PROVIDED RECORDS -
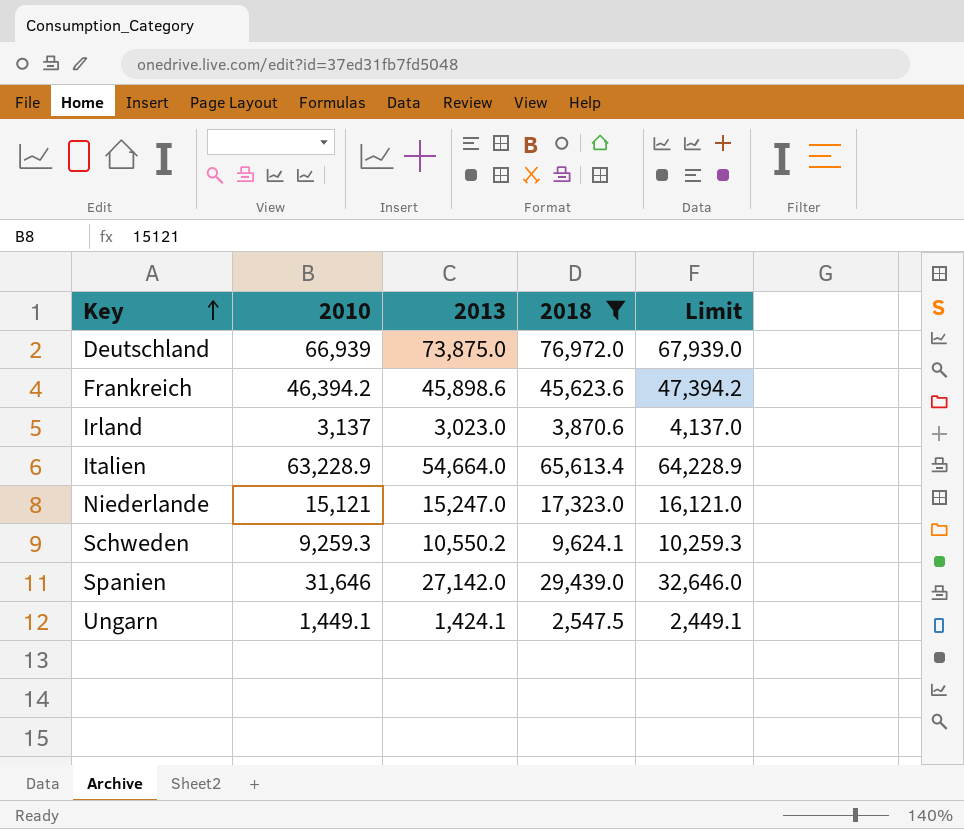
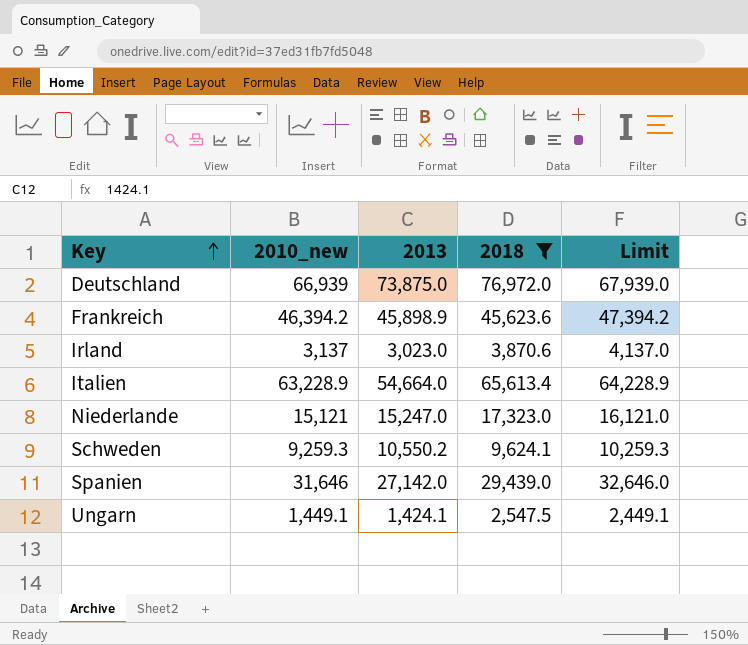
column name: 2010 -> 2010_new
Frankreich | 2013: 45,898.6 -> 45,898.9

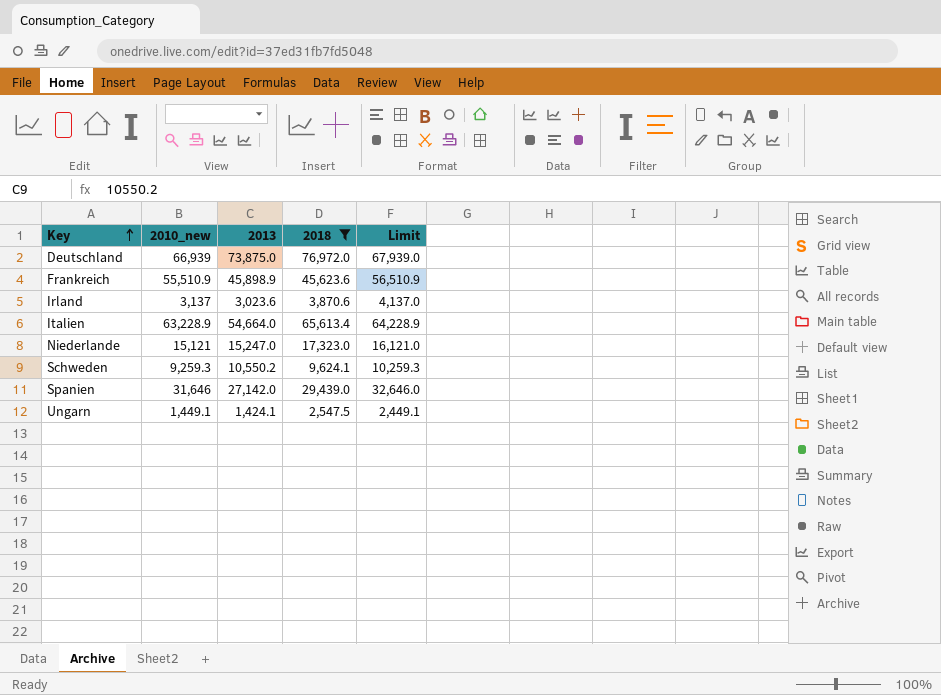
Frankreich | 2010_new: 46,394.2 -> 55,510.9
Frankreich | Limit: 47,394.2 -> 56,510.9
Irland | 2013: 3,023.0 -> 3,023.6

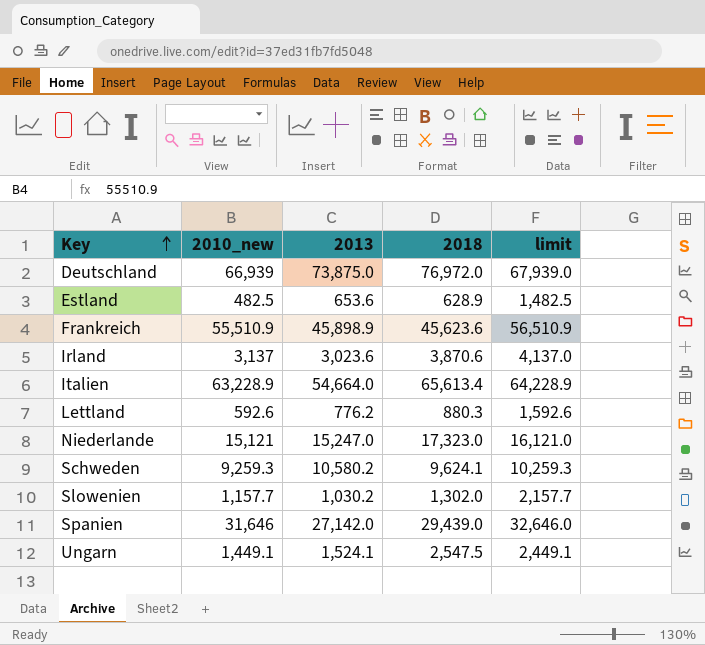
filter: 2018 >= 2,547.5 -> none
column name: Limit -> limit
Schweden | 2013: 10,550.2 -> 10,580.2
Ungarn | 2013: 1,424.1 -> 1,524.1

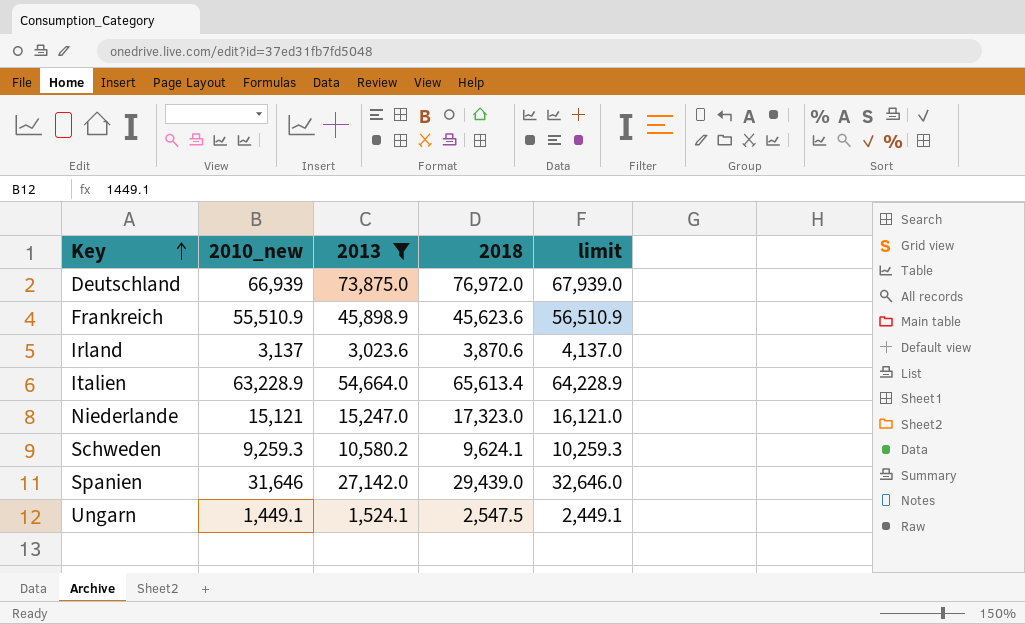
filter: none -> 2013 >= 1,524.1

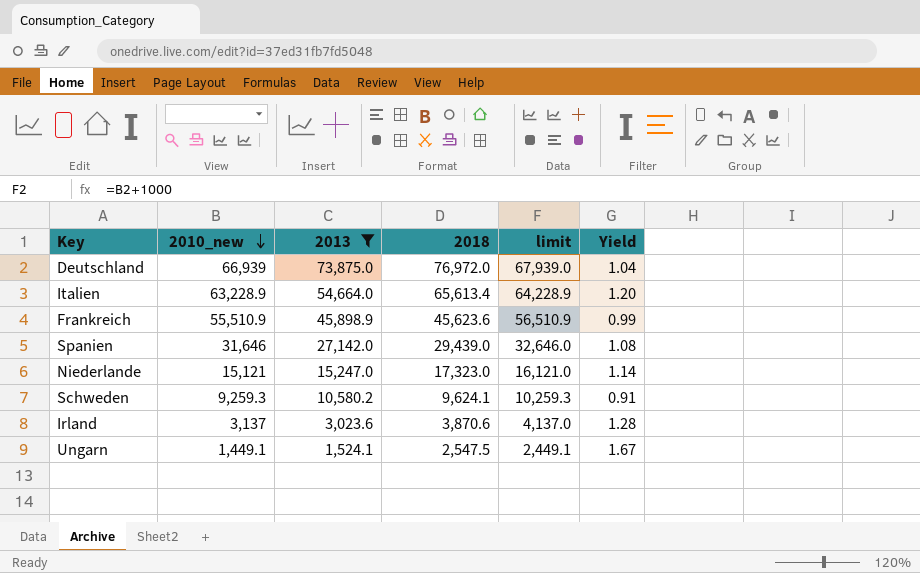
row order: Key ascending -> 2010_new descending
column Yield | formula: none -> [2018] / [2013]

EXERCISE DESCRIPTION - Restate word for word only the lines from the one with "Frankreich | 2010_new: 46,394.2 -> 55,510.9" through the last line of the material, both included. Any picture should be left out.

ANSWER SECTION -
Frankreich | 2010_new: 46,394.2 -> 55,510.9
Frankreich | Limit: 47,394.2 -> 56,510.9
Irland | 2013: 3,023.0 -> 3,023.6

filter: 2018 >= 2,547.5 -> none
column name: Limit -> limit
Schweden | 2013: 10,550.2 -> 10,580.2
Ungarn | 2013: 1,424.1 -> 1,524.1

filter: none -> 2013 >= 1,524.1

row order: Key ascending -> 2010_new descending
column Yield | formula: none -> [2018] / [2013]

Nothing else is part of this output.